The U.S. representative from Wisconsin wrote that the accounts would give workers an opportunity "to build a significant nest egg for retirement that far exceeds what the current program can provide." Workers 55 and older would stay in the current system.
Romney has not embraced the proposal, and Ryan, chairman of the House Budget Committee, did not include it in either of the federal budgets passed by House Republicans the last two years. But now that Ryan is running for vice president, the Democrats hope to capitalize on the issue.
Bush's proposal for private accounts got a chilly reception from members of both major parties in Congress, though Ryan embraced it. Democrats used the issue against GOP congressional candidates in the 2006 election, when they regained control of the House and Senate.

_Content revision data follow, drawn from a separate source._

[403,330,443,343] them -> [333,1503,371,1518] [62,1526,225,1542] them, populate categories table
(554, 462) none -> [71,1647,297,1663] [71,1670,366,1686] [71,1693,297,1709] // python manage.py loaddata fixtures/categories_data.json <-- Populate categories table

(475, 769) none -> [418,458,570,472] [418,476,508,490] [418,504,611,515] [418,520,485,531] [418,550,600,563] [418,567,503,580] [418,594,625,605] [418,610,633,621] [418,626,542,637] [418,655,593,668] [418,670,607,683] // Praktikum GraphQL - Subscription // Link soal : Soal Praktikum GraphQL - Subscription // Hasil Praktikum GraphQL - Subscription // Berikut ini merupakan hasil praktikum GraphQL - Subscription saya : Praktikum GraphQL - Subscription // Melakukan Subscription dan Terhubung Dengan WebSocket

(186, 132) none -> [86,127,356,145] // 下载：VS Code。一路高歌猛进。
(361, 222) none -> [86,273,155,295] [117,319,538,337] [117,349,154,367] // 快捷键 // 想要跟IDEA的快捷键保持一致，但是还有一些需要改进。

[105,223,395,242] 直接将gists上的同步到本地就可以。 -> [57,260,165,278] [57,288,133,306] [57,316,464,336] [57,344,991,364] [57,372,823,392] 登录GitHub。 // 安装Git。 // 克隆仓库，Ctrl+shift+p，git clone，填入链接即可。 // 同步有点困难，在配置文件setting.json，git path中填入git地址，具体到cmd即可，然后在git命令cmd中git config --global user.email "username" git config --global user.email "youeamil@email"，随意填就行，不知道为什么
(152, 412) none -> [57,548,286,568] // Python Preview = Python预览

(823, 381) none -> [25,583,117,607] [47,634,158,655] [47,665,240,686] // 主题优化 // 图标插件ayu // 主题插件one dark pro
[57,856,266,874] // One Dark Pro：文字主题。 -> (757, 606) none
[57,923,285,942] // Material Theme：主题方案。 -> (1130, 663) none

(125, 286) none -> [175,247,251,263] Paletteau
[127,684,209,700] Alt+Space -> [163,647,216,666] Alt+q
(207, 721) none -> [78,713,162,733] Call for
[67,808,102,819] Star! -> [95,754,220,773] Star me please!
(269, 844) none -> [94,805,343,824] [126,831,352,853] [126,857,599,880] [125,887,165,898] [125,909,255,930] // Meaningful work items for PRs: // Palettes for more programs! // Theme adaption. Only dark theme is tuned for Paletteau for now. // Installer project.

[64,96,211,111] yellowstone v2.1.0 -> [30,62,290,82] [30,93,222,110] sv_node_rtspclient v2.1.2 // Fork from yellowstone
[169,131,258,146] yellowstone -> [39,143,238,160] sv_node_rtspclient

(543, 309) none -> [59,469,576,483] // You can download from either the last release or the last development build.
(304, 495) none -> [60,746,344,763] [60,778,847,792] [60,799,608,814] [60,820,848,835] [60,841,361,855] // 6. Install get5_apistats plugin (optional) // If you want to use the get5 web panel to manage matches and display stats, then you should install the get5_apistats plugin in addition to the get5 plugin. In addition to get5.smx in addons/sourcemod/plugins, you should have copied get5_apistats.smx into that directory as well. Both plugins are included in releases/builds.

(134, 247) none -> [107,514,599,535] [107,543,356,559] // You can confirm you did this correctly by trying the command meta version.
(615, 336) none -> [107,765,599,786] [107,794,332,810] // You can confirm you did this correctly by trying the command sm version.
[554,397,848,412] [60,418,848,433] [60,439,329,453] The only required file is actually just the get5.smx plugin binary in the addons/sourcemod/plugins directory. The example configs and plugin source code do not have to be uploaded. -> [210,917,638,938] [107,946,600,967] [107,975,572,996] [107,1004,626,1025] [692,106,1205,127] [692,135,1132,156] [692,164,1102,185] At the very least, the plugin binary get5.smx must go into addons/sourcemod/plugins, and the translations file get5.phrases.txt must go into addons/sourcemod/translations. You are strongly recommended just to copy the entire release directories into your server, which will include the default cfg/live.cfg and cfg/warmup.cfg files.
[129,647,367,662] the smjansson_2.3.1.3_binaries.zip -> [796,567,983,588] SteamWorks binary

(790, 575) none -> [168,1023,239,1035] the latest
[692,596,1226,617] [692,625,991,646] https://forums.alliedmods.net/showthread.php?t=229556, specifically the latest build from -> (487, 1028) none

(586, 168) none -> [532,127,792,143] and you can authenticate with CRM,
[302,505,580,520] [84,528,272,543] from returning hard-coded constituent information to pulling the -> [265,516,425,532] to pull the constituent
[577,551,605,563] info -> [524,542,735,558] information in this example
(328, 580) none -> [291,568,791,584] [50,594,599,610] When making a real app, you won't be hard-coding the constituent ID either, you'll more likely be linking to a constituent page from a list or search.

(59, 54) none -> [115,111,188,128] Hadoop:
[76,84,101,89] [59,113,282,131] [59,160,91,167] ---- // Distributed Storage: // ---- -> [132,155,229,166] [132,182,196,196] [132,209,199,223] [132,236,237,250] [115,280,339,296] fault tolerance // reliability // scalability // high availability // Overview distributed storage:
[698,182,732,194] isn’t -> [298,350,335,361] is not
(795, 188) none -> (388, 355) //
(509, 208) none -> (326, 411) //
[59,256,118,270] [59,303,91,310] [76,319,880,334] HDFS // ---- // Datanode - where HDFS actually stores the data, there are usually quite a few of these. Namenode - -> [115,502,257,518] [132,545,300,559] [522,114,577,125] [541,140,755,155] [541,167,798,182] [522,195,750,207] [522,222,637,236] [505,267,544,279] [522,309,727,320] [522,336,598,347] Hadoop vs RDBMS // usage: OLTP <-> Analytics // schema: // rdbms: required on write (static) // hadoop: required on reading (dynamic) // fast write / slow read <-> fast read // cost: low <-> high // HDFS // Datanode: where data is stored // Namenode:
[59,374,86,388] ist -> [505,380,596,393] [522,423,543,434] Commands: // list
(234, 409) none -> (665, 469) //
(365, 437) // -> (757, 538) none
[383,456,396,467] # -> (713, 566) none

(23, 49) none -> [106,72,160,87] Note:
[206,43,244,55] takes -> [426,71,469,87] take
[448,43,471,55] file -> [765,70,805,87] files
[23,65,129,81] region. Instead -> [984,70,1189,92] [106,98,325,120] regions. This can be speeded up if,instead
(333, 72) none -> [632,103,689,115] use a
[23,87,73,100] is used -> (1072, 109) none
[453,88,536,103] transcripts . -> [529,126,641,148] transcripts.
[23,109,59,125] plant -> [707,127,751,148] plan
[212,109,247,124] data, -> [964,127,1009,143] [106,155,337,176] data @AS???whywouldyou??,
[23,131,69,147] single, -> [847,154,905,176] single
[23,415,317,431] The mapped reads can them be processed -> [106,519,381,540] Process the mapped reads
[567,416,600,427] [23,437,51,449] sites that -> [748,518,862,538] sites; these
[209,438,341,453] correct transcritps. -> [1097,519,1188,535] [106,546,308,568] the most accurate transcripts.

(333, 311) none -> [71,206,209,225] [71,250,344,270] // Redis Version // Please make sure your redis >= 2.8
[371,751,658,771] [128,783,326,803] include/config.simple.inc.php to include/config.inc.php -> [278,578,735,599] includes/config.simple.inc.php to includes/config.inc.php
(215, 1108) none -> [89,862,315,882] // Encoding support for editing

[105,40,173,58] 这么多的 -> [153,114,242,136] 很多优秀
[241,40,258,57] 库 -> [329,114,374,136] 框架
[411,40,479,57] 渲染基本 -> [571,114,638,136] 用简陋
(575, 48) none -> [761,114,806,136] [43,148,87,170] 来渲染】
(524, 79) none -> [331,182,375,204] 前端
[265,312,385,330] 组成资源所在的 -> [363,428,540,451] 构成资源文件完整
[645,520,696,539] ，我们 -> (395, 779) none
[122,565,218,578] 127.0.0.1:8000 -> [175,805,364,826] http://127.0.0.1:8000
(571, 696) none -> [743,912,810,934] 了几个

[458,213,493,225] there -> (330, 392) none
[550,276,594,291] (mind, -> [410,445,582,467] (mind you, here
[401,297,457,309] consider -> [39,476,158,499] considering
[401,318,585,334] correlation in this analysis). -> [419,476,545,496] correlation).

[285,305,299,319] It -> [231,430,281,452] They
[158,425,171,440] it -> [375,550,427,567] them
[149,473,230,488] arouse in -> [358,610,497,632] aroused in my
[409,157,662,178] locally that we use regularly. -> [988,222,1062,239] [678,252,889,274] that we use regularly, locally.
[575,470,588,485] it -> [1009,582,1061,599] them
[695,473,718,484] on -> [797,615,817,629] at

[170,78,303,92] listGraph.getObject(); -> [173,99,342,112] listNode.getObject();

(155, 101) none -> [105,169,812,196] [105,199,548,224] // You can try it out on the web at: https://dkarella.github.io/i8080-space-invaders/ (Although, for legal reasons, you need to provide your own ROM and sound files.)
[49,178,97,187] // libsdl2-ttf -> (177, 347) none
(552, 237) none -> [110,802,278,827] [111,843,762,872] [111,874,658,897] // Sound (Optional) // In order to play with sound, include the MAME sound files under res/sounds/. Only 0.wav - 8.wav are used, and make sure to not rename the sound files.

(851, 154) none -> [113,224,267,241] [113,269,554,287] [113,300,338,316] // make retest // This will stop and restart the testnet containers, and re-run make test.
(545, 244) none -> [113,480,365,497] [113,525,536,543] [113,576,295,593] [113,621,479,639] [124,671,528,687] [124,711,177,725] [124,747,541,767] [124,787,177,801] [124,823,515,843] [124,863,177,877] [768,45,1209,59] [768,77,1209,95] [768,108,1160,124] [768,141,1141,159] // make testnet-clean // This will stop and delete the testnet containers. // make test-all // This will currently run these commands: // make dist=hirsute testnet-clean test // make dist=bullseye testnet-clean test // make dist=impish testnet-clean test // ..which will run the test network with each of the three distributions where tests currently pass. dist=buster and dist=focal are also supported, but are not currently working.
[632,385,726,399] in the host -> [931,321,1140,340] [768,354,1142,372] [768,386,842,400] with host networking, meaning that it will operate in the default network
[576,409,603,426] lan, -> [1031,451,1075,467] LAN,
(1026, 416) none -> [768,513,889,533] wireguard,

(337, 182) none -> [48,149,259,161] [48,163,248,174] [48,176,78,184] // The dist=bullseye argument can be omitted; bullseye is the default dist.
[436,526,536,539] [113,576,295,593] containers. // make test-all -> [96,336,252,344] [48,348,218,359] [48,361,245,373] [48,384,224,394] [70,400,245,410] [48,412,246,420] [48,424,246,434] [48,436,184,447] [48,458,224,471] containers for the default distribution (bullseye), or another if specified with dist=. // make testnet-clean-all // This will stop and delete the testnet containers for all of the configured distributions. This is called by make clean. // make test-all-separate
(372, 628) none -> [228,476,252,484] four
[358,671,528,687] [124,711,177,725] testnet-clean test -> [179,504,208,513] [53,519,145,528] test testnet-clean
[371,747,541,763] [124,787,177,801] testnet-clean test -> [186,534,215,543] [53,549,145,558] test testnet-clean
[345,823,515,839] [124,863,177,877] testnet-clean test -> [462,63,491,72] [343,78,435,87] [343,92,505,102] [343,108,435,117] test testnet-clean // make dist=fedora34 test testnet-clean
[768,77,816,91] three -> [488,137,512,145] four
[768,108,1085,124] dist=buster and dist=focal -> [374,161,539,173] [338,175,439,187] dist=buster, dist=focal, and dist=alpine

"The very last thing we ought to be doing is putting at risk the retirement security of millions of America's seniors," said U.S. Rep. Debbie Wasserman Schultz of Florida, who heads the Democratic National Committee.
Until now, Social Security had been largely absent from the presidential campaign. President Obama has yet to lay out a detailed plan for addressing the issue, and his silence is drawing criticism from advocates who supported him in the past. Romney has been more forthcoming with proposals, but Social Security has not been a big part of his campaign, either.
Romney, in his book No Apology, said he liked the idea of personal accounts. But, he wrote, "Given the volatility of investment values that we have just experienced, I would prefer that individual accounts were added to Social Security, not diverted from it, and that they were voluntary."
Romney's current plan for Social Security does not mention personal accounts. Instead, he proposes a gradual increase in the retirement age to account for growing life expectancy. For future generations, Romney would slow the growth of benefits "for those with higher incomes."
Romney says tax increases should be off the table and current beneficiaries and those near retirement should be spared from cuts.
"Mitt Romney and Paul support gradual reforms to Social Security that protect current beneficiaries from any benefit disruptions while strengthening the program to ensure that it doesn't go bankrupt," Romney campaign spokesman Ryan Williams said.
The trustees who oversee Social Security say the trust funds that support the program will run dry in 2033. At that point, Social Security will generate only enough tax revenue to pay about 75 percent of benefits, triggering automatic cuts unless Congress acts.
During the 2008 campaign, Obama said he wanted to improve Social Security's finances by applying the payroll tax to annual wages above $250,000. It is now limited to wages below $110,100, a level that increases with inflation.
Obama also pledged to oppose raising the retirement age or reducing annual cost-of-living adjustments, or COLAs. "Let me be clear, I will not do either," Obama said at the time.
Last year, however, Obama put on the table a proposal to reduce annual COLAs during deficit-reduction talks with House Speaker John Boehner (R., Ohio). The talks ultimately failed and nothing came of the proposal, but it raised questions about whether Obama would honor his 2008 pledge.
Obama offered some principles to strengthen Social Security in his 2011 State of the Union address.
"We must do it without putting at risk current retirees, the most vulnerable or people with disabilities, without slashing benefits for future generations and without subjecting Americans' guaranteed retirement income to the whims of the stock market," he said.
Last week, Vice President Biden made a more sweeping guarantee during a campaign swing in southern Virginia, telling a customer at a diner that Social Security will not be changed.
"I guarantee you, flat guarantee you, there will be no changes in Social Security," Biden told the customer, according to a White House pool report. "I flat guarantee you."
A Biden adviser said later the vice president was merely reassuring the woman that her benefits would not be changed. The adviser spoke on condition of anonymity because he was not authorized to speak publicly about the issue.